> _RECORDS PROVIDED_

--------------------------------

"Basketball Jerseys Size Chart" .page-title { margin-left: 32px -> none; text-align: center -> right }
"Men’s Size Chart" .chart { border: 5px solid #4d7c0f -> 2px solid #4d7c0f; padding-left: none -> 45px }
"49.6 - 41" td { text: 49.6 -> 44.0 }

--------------------------------

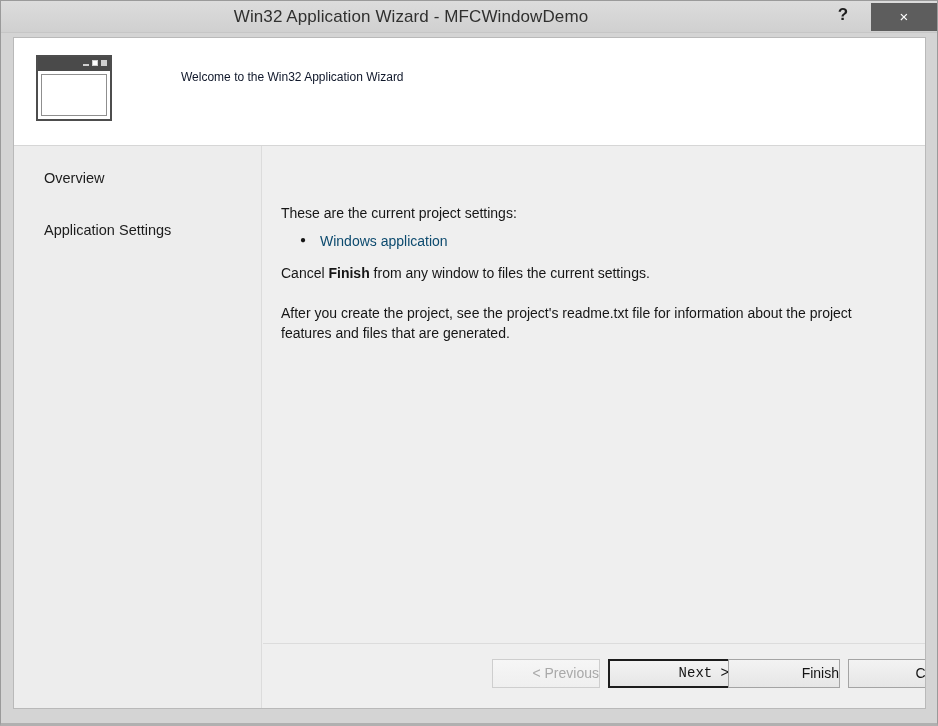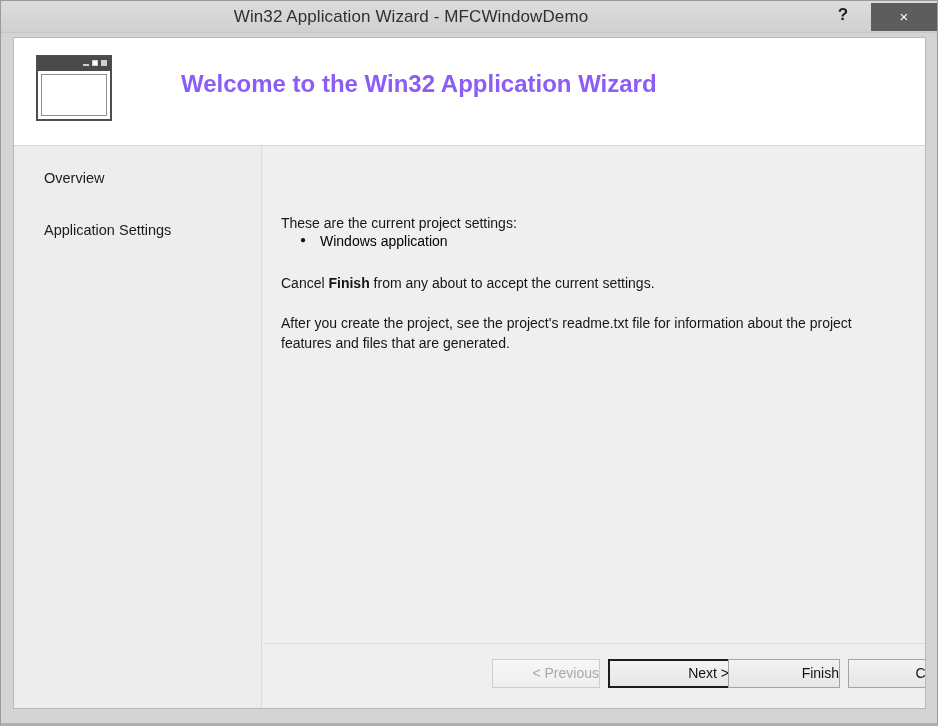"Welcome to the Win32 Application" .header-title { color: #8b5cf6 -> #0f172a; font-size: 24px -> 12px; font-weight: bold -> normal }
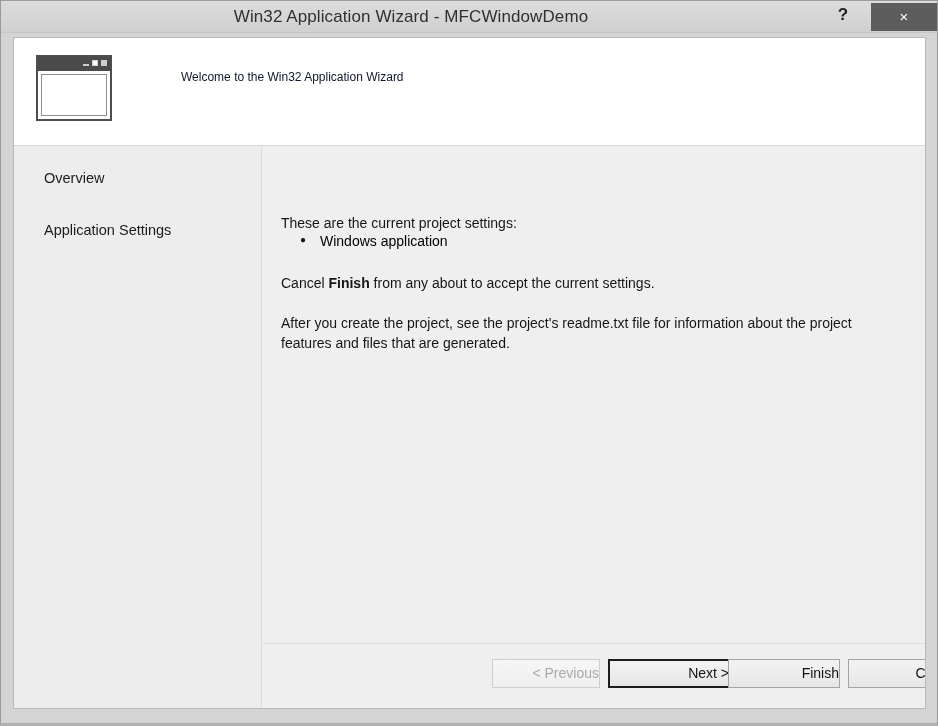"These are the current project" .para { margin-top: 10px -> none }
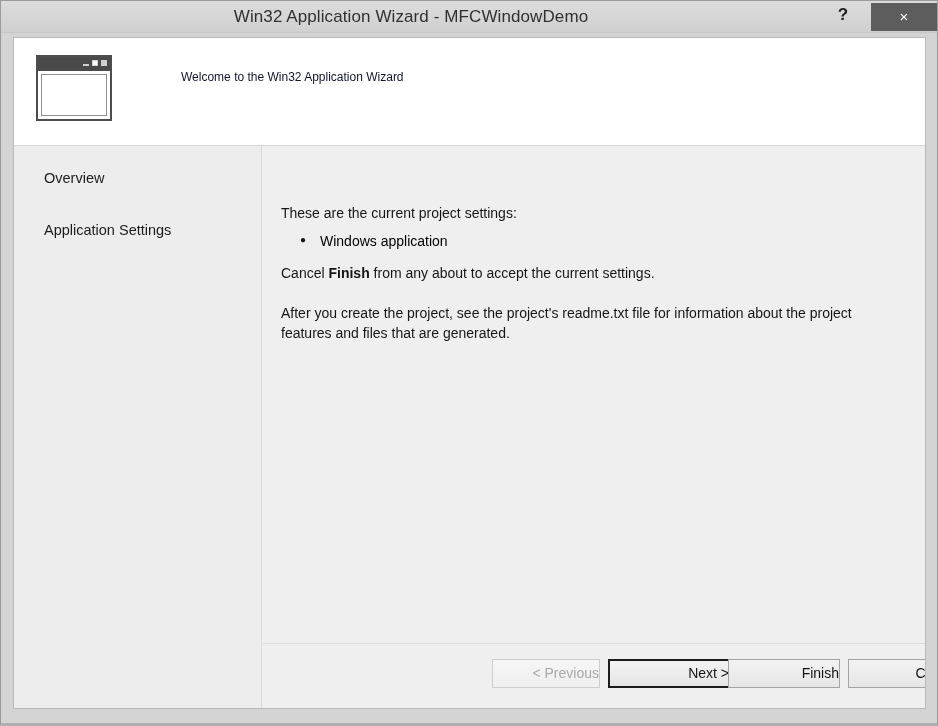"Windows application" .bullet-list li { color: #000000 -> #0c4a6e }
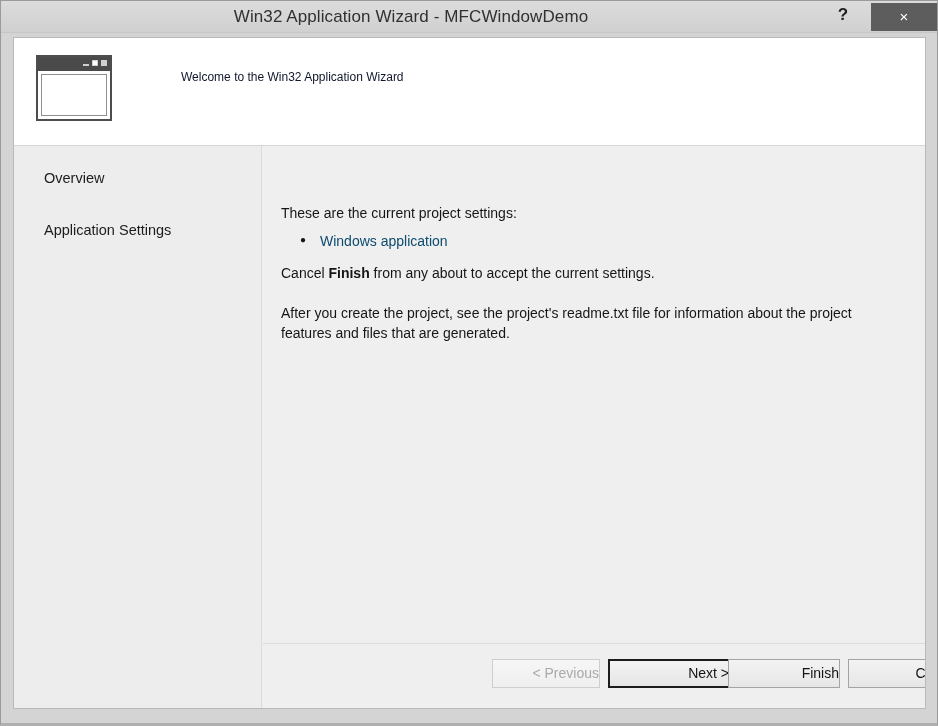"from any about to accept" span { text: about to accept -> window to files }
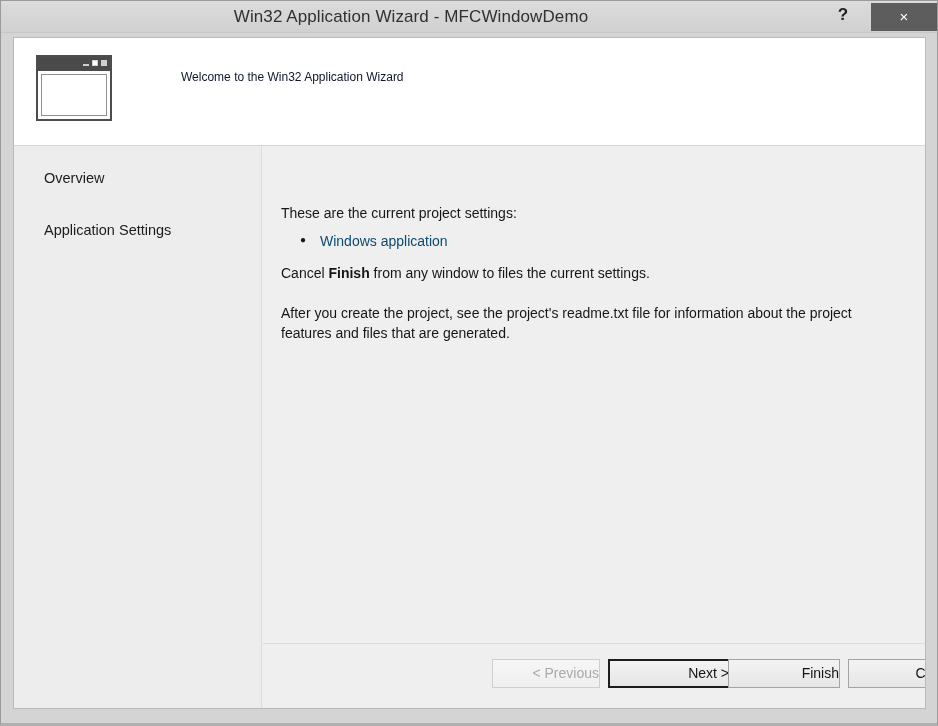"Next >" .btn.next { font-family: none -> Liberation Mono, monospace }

--------------------------------

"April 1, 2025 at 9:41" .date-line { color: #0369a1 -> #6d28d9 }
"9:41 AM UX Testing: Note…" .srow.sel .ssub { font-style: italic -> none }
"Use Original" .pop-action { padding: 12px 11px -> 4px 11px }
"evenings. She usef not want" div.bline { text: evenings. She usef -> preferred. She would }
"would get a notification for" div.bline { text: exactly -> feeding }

--------------------------------

Among the records above, a stretch begins at the line containing "border: 5px solid" and ends at the line containing "text: 49.6 ->". Restate that stretch word for word, and nothing else.

"Men’s Size Chart" .chart { border: 5px solid #4d7c0f -> 2px solid #4d7c0f; padding-left: none -> 45px }
"49.6 - 41" td { text: 49.6 -> 44.0 }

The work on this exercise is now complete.